A read through H.B. 1 shows that it’s been designed so that supporters of the bill can insist that it’s only about fighting criminal and violent riot tactics. But its critics are correct: It contains vague enough wording to allow police to abuse it to shut down protests.

Here’s what’s in H.B. 1:

  • H.B. 1 fleshes out existing laws against blocking streets as part of protests and increases penalties for anybody who commits battery or similar violent crimes as part of a riot.
  • It establishes a minimum six-month jail sentence for anybody convicted of battery against a police officer as part of a riot.
  • It creates a new crime—mob intimidation—which is defined as two or more people attempting to use or threatening force “to compel or induce, or attempt to compel or induce another person to do or refrain from doing any act or to assume, abandon, or maintain a particular viewpoint against his or her will,” punishable as a first-degree misdemeanor (which entails up to a year in jail and up to a $1,000 fine).
  • It establishes that anybody convicted of vandalizing or destroying historic property or a memorial is committing a felony, with a possible prison sentence of up to 15 years and a fine of up to $10,000, as well as restitution orders.
  • H.B. 1 further establishes a mandate that municipalities must respond to protect people and their property during a riot or any unlawful assembly. Failure to do so strips the municipality itself of civil immunity and opens it up to lawsuits for damages.
  • It gives a commission in the governor’s office veto power over municipalities within the state if they attempt to reduce the budget of their own police departments.
  • It prohibits releasing anybody arrested for certain crimes like theft or assault during a riot until the arrested person has appeared before a magistrate.
  • It separately and specifically prohibits anybody who is arrested for “unlawful assembly,” which is defined as any gathering of people to “commit a breach of the peace” or any other unlawful act (not necessarily rioting), from being released until they’re brought before the court.
  • It creates a new crime of “cyberintimidation by publication,” making it unlawful to electronically publish somebody’s personal identification information with the intent to (or with the intent that a third party will) incite violence against the person, harass the person, or place “such person in reasonable fear of bodily harm.” This section makes no distinction between private citizens or government workers or even elected political figures. Violating the law is a first-degree misdemeanor (up to a year in jail and up to a $1,000 fine).
  • It creates an affirmative defense for anybody taken to civil court over injury, damage, or death if it is the result of a participant in the lawsuit engaging in rioting. This part of the law has been presented in the press as granting legal immunity to people who run over protesters.
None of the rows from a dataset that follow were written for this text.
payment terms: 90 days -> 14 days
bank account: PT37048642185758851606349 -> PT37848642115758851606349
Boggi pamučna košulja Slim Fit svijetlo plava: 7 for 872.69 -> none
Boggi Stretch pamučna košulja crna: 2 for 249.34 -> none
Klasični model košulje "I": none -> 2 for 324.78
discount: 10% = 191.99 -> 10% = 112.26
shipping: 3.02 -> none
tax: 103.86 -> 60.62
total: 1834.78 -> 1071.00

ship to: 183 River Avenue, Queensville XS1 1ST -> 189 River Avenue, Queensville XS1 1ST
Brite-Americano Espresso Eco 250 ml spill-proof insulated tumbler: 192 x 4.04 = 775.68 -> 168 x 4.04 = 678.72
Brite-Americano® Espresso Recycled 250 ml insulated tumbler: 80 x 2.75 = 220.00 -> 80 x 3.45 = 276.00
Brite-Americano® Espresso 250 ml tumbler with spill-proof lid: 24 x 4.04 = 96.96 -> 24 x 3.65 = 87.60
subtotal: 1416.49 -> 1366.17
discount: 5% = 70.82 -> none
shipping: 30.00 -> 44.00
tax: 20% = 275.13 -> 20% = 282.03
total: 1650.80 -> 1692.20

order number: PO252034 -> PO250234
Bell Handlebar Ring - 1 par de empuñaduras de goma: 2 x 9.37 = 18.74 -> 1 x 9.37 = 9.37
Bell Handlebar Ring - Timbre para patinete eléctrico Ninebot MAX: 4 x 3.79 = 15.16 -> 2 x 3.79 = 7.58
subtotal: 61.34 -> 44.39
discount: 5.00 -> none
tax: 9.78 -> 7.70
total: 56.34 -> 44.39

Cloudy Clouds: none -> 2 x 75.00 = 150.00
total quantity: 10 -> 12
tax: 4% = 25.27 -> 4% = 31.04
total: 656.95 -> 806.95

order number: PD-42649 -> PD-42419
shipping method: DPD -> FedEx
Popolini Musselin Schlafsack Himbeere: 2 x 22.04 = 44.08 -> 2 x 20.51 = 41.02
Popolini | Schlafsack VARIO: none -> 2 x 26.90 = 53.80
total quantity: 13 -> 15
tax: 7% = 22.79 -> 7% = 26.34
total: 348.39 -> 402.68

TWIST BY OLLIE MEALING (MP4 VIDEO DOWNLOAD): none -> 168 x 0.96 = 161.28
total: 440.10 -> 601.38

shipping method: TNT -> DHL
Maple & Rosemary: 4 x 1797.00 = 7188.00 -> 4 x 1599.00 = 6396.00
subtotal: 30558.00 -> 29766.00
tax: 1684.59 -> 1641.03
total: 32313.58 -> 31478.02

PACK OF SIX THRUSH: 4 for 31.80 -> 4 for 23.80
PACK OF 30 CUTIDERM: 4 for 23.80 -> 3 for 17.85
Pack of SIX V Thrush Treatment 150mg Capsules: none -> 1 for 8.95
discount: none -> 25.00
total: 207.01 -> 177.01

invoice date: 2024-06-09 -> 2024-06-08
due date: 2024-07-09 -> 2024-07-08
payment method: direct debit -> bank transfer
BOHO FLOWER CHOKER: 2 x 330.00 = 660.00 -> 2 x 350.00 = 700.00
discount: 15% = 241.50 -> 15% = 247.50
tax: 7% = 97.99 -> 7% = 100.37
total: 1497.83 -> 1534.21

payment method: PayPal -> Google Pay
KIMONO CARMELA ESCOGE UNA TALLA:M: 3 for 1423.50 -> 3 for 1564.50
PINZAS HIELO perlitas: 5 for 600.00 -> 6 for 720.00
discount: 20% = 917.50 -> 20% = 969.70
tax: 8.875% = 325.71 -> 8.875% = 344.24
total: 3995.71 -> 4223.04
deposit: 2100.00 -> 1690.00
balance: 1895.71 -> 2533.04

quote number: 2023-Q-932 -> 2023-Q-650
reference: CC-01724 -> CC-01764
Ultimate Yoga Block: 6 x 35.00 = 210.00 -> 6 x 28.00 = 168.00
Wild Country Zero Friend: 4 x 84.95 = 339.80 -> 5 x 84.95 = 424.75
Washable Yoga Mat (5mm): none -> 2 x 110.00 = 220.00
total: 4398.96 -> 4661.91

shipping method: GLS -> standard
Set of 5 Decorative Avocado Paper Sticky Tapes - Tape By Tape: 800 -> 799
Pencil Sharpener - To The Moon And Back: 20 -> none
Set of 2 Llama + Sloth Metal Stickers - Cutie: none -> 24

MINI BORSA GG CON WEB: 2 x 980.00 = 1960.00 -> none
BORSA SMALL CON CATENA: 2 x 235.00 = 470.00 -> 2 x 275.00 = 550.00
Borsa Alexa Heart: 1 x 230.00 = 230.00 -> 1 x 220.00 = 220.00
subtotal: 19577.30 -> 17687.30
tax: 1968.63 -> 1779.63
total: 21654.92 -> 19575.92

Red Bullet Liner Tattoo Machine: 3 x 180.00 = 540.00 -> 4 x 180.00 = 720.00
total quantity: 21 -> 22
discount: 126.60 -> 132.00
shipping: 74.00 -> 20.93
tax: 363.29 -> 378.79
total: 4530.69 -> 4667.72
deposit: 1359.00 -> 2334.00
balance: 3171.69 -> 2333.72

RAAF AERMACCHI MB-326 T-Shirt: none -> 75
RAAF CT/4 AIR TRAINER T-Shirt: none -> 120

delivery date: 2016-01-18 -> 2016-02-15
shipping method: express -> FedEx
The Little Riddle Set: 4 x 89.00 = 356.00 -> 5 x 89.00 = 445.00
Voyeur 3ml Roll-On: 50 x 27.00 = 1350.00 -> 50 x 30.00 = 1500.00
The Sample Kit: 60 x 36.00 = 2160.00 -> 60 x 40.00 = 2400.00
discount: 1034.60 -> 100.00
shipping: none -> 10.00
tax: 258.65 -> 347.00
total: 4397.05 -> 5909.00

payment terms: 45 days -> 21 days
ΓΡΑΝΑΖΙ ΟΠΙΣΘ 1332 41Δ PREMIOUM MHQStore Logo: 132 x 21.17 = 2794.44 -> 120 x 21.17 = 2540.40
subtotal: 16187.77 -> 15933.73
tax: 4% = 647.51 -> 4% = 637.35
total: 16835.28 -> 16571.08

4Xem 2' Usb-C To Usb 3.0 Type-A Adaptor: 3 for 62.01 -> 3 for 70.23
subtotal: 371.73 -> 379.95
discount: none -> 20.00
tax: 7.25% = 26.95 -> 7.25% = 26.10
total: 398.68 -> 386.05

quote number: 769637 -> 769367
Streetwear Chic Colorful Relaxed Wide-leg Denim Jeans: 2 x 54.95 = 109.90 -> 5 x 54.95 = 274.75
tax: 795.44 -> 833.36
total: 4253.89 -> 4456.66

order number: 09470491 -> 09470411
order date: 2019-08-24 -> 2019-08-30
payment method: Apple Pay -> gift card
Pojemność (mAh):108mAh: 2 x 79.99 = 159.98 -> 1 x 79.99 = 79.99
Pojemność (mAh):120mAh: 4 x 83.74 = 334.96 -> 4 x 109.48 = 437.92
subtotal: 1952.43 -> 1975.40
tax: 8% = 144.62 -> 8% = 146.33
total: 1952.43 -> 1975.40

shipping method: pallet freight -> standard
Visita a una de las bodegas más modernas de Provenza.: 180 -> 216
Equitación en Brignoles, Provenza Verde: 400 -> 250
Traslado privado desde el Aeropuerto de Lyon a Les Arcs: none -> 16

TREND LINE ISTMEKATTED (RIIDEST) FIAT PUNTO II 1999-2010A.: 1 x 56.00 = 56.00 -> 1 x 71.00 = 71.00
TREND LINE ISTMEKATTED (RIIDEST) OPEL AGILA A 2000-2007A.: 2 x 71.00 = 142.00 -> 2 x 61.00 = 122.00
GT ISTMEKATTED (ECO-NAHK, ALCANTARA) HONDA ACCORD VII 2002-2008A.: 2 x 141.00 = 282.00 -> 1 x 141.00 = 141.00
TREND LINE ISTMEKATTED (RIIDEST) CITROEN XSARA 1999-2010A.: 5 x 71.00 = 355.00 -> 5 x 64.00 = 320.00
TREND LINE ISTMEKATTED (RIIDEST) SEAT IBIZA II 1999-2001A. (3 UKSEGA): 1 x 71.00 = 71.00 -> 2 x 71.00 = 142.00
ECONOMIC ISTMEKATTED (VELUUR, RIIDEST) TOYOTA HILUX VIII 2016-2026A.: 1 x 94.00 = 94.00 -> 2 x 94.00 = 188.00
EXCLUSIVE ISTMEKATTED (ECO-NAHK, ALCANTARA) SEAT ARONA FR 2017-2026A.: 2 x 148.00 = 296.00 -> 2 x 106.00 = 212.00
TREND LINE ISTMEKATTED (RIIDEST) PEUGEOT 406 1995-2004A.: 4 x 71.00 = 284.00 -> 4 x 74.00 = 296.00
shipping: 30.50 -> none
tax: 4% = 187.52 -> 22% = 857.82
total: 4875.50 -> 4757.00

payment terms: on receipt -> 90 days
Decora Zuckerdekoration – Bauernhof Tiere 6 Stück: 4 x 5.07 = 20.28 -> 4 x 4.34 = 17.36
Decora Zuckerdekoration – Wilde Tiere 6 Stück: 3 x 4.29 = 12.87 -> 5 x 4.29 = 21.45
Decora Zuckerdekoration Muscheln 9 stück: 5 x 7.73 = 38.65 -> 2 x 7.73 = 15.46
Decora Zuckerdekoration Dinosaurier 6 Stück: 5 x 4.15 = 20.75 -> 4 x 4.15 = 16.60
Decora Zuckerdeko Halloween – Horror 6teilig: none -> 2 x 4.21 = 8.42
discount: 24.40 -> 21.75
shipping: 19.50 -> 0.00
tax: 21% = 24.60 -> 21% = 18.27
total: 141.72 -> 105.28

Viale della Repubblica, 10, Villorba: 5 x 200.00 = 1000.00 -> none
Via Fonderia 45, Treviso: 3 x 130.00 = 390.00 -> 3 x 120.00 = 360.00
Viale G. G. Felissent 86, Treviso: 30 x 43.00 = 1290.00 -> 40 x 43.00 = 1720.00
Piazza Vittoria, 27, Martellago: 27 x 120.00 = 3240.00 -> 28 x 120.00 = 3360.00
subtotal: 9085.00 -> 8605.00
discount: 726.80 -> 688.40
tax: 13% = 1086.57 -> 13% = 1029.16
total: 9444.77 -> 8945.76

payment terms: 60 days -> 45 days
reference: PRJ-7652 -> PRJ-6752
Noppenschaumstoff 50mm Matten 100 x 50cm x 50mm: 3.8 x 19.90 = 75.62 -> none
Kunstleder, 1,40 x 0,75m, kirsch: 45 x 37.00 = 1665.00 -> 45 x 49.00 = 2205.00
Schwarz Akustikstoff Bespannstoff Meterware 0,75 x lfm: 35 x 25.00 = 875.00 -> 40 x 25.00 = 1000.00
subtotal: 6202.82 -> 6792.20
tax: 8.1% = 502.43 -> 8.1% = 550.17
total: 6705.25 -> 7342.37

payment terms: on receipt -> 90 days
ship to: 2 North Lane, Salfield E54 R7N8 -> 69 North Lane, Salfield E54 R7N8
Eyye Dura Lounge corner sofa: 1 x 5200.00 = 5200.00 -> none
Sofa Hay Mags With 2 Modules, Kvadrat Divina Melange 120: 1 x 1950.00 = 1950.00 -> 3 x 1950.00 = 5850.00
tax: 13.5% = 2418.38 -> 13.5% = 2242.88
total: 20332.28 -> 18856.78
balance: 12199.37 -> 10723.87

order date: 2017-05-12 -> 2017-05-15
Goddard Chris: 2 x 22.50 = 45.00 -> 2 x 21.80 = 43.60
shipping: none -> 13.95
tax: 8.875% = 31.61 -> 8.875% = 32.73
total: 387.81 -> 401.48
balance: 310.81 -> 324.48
There’s a lot going on in this law—not all of it terrible—but there are many troubling components. There is hardly a place in America where the penalties for crimes are too small, and Florida is no exception. We don’t need to increase the penalties for existing crimes just because they take place during riots.

Detaining people arrested for violent crimes or thefts during riots until they go before a judge is a measure that seems on the surface to be reasonable, but the whole justification for it seems suspect given that the bill also applies to the extremely subjective and abused crime of “unlawful assembly.” This part of the bill creates an incentive for law enforcement officials to declare any sort of protest on a controversial matter (especially one that critiques their power) as “unlawful” and clean off the streets, knowing that everybody they arrest will be detained for at least the evening. Lawmakers and DeSantis insist that this is all about keeping rioters from being released to cause more trouble, but the wording of the law is much looser than that, and it will almost certainly be used to detain people overnight who are not, in fact, engaging in violent behavior.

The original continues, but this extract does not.